→ ASSIGNMENT: Tally the lines below that contain the word "DejaVu", then give the tally and nothing more.

→ AVAILABLE DATA:
⁂

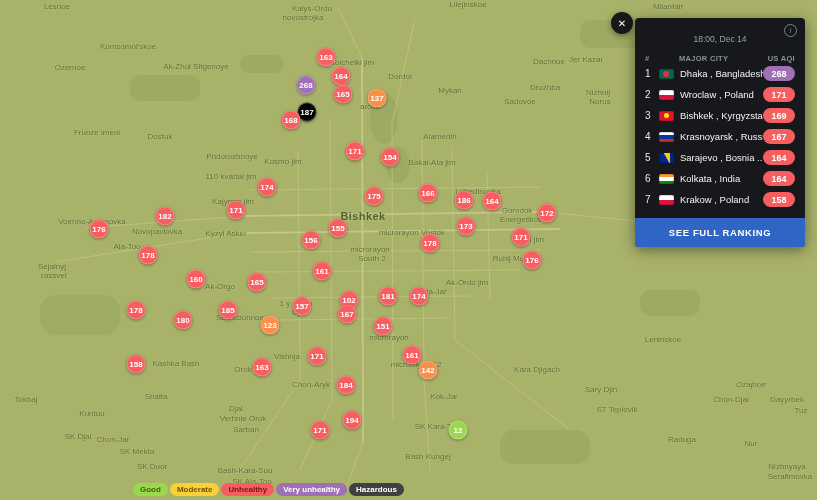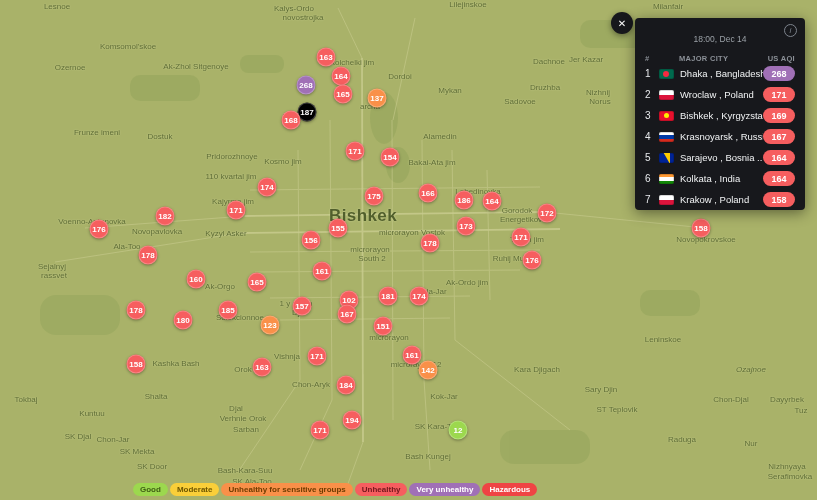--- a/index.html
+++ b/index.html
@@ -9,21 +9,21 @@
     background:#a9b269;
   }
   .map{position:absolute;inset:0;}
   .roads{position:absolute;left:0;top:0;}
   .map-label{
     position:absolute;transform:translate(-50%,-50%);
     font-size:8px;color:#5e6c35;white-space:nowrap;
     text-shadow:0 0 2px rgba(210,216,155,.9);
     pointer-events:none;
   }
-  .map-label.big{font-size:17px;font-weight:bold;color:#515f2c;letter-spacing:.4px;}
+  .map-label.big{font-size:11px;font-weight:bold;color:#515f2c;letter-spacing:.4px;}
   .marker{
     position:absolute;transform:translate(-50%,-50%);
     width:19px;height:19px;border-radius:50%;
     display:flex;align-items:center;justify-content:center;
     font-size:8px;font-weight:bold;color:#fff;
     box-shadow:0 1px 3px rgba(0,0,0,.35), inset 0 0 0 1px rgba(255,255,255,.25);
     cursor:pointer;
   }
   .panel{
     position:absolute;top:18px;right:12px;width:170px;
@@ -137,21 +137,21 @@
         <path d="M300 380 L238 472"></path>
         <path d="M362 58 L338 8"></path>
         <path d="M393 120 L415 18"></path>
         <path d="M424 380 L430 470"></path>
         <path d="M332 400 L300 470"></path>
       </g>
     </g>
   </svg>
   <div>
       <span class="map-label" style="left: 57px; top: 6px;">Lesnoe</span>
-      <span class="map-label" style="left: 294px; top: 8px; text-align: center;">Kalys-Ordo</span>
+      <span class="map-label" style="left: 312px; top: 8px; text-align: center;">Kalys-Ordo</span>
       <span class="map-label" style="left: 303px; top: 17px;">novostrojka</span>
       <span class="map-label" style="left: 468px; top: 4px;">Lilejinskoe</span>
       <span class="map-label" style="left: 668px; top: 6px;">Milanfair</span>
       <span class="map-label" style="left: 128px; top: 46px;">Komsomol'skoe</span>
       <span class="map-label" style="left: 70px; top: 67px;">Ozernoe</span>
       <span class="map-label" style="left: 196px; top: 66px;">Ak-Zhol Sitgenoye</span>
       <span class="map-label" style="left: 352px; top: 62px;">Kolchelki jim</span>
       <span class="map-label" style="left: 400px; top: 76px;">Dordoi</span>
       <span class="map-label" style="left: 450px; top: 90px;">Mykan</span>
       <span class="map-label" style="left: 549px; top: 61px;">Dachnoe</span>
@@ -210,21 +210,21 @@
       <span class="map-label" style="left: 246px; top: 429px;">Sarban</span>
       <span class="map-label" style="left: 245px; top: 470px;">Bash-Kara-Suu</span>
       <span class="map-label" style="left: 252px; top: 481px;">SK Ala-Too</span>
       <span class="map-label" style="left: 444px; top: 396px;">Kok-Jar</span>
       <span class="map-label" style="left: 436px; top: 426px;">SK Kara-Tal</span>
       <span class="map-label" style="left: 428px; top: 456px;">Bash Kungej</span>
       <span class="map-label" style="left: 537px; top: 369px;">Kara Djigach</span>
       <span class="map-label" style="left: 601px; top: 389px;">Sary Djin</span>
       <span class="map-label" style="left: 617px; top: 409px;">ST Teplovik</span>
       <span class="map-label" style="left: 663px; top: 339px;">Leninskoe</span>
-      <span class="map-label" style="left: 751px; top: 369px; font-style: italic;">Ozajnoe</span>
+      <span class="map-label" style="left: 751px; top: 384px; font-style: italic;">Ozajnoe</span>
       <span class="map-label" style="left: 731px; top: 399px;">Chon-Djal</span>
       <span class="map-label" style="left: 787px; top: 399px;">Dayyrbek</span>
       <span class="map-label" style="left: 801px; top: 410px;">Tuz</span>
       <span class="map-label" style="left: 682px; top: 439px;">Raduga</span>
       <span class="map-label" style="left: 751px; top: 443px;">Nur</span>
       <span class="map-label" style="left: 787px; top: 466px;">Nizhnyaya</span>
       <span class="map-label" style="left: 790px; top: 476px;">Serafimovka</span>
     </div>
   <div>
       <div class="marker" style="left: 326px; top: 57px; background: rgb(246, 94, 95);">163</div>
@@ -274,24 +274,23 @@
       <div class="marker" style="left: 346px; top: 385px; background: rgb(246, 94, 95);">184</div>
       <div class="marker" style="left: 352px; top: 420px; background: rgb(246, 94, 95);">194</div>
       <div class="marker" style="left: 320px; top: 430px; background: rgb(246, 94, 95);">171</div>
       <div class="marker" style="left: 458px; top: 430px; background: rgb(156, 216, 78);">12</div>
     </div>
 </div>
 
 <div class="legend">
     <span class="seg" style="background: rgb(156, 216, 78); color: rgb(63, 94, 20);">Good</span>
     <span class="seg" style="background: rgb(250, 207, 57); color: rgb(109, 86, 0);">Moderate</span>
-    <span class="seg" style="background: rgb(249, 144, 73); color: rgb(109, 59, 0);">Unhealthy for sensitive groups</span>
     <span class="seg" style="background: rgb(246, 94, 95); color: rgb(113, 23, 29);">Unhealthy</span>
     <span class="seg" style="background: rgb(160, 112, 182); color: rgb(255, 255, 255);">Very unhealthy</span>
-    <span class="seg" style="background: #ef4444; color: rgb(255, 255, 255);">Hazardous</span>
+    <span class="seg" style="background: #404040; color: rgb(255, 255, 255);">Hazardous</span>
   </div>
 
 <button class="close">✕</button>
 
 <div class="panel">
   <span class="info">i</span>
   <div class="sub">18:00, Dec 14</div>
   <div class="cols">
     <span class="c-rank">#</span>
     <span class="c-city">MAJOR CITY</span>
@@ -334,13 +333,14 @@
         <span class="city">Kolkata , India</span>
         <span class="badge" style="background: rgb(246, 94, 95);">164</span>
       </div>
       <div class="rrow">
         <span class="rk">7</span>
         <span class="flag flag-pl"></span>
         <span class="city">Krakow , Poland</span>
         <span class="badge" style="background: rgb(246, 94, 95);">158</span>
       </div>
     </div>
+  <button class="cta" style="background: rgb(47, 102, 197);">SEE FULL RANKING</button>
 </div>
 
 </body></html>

⁂

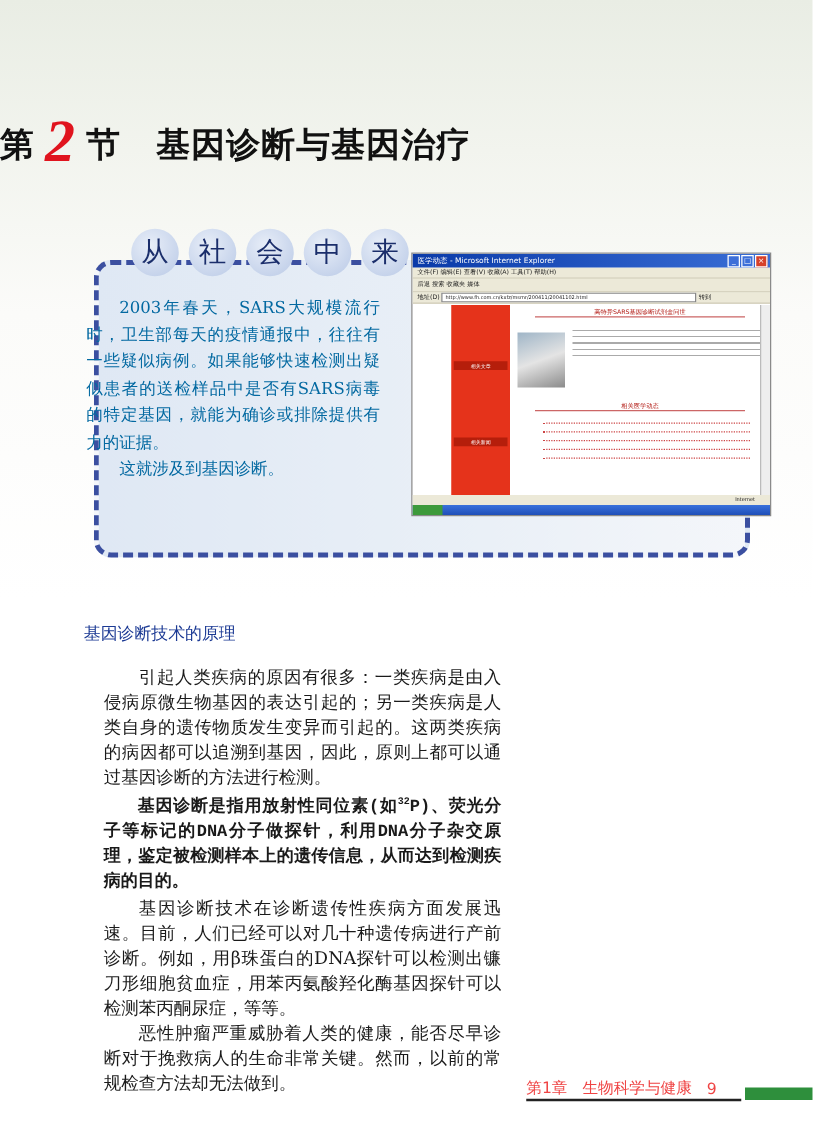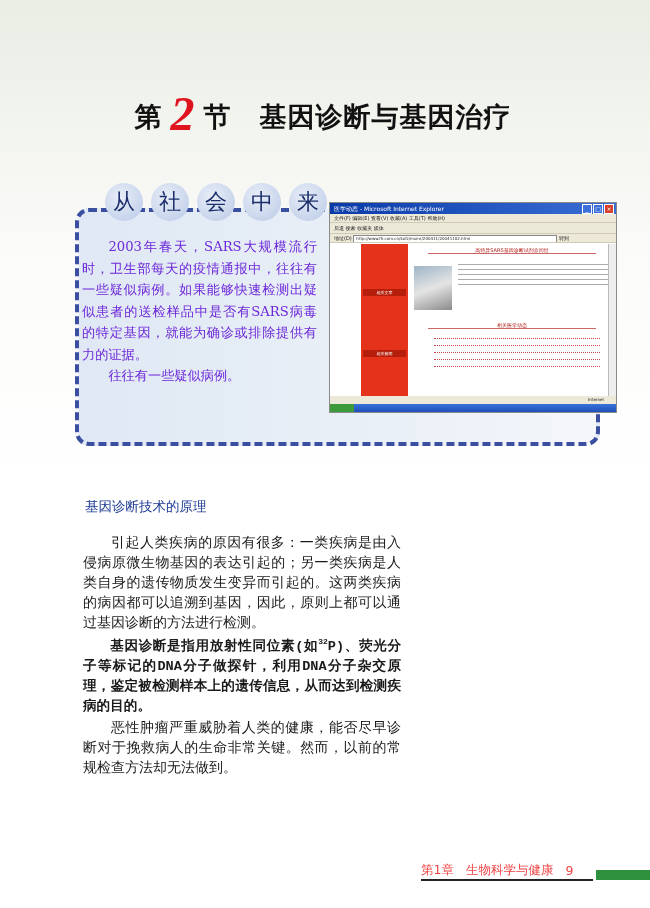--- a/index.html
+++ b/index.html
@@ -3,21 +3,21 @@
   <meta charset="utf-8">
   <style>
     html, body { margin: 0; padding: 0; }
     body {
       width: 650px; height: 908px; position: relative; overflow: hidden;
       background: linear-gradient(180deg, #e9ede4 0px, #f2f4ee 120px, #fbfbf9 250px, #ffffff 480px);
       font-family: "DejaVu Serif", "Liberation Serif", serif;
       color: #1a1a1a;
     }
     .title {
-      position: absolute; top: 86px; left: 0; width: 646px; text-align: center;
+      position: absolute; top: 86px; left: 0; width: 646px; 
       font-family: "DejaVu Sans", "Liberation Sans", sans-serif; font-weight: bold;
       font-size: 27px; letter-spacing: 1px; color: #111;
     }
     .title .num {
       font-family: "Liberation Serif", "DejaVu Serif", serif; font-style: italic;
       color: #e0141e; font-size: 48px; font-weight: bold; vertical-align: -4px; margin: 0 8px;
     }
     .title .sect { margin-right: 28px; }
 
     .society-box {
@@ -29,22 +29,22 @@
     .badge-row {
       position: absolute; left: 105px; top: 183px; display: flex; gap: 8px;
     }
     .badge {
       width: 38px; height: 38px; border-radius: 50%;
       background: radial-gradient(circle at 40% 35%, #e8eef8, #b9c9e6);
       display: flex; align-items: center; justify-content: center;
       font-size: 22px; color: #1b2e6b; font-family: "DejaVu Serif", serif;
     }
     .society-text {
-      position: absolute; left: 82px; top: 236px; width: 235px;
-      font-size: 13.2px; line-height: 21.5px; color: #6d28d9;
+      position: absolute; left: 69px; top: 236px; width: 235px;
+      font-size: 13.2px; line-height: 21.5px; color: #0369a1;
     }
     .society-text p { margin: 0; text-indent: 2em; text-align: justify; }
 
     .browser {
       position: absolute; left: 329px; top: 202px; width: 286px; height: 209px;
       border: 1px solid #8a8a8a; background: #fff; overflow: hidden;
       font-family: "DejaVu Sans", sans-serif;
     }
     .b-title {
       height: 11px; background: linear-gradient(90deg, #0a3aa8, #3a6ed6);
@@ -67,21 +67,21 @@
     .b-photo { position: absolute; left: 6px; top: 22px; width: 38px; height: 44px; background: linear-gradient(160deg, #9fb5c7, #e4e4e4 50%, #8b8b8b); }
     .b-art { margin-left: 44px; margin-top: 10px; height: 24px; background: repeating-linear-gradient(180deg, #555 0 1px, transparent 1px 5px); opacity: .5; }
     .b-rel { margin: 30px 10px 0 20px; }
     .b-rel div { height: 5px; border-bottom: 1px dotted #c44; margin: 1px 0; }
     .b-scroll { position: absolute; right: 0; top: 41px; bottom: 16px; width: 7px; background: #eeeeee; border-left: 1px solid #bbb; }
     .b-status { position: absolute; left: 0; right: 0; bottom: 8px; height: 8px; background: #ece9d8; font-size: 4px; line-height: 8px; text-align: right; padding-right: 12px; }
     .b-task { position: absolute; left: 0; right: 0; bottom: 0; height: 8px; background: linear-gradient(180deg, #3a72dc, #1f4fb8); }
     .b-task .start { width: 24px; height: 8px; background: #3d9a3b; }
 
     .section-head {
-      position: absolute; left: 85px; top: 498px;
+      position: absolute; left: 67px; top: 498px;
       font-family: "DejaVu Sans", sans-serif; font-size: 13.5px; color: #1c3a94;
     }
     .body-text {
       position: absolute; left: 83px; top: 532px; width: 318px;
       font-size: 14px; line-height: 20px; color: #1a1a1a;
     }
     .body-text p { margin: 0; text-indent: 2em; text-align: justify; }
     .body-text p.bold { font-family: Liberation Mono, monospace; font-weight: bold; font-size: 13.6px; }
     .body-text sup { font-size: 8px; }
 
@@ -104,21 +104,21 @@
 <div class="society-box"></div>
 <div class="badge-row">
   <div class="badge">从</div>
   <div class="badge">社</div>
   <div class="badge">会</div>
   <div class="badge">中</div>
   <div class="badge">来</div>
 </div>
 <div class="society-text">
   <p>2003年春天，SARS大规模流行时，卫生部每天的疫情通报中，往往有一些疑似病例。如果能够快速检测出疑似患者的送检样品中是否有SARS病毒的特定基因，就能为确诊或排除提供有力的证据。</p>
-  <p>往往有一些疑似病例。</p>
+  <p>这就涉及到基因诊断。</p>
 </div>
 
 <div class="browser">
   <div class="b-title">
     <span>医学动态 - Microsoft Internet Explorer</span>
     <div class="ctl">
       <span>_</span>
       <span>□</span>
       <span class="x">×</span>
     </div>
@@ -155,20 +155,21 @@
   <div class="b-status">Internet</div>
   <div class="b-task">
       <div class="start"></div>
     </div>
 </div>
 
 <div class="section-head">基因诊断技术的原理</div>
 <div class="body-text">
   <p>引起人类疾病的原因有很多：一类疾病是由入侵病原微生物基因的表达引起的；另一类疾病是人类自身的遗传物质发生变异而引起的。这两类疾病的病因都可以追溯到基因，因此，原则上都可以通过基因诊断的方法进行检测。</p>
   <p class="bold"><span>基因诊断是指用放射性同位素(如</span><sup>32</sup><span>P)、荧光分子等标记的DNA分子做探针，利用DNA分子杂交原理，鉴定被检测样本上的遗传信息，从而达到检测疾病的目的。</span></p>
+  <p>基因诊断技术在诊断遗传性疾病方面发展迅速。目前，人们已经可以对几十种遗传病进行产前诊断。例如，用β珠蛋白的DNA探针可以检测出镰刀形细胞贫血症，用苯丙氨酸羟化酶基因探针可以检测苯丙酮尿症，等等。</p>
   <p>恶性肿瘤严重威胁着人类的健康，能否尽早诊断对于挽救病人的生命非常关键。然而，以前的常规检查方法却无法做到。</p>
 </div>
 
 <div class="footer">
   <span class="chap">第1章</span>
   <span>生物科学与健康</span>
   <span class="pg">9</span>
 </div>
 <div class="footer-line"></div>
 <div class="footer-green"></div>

⁂

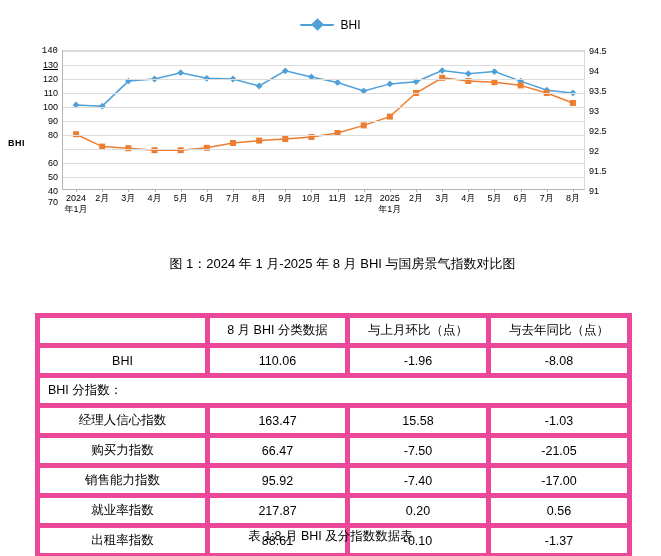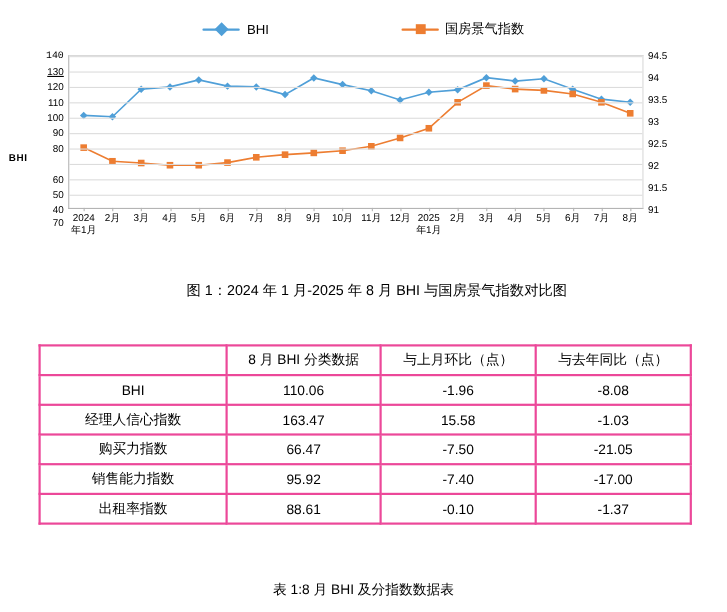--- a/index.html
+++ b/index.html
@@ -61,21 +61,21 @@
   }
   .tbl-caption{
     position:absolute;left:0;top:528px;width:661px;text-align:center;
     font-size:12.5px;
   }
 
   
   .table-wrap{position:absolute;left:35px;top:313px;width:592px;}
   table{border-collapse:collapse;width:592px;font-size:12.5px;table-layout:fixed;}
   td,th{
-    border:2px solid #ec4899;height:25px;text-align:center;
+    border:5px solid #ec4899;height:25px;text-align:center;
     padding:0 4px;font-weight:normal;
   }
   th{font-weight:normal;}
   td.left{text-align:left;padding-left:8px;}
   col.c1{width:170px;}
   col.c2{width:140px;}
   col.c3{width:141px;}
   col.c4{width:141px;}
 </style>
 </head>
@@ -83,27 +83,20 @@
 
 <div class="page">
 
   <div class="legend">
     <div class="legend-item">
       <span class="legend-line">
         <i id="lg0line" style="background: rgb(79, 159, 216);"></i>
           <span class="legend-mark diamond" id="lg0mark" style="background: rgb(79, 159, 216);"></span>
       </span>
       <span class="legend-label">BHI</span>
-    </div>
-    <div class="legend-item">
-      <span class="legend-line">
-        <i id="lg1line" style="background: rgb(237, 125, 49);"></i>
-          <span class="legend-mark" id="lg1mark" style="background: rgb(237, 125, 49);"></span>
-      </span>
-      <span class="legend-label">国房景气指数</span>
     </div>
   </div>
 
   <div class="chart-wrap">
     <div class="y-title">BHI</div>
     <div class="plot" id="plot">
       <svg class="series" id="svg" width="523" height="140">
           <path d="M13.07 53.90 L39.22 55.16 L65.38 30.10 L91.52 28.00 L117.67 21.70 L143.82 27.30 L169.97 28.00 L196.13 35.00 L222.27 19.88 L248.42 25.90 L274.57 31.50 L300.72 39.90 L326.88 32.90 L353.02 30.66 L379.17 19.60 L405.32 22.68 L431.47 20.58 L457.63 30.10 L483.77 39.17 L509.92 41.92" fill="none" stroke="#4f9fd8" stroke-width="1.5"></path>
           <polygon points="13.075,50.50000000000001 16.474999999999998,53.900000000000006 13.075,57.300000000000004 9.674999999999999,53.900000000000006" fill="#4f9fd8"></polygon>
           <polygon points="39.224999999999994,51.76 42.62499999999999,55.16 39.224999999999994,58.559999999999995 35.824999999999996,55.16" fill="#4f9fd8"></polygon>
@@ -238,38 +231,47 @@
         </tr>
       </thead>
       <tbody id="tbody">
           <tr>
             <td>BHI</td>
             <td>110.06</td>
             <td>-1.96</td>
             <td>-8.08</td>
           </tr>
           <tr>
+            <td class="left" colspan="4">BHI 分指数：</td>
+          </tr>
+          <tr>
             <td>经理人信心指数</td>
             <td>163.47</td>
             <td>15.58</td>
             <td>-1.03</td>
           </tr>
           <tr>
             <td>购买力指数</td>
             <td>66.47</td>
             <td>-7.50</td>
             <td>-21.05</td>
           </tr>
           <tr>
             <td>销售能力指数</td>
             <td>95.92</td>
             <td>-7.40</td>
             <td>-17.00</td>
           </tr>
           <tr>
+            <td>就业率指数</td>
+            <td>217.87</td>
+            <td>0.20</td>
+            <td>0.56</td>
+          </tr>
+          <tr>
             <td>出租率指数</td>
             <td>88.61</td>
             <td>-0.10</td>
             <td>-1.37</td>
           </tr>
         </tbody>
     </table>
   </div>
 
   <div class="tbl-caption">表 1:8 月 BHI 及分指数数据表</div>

⁂

→ ANSWER SECTION: 6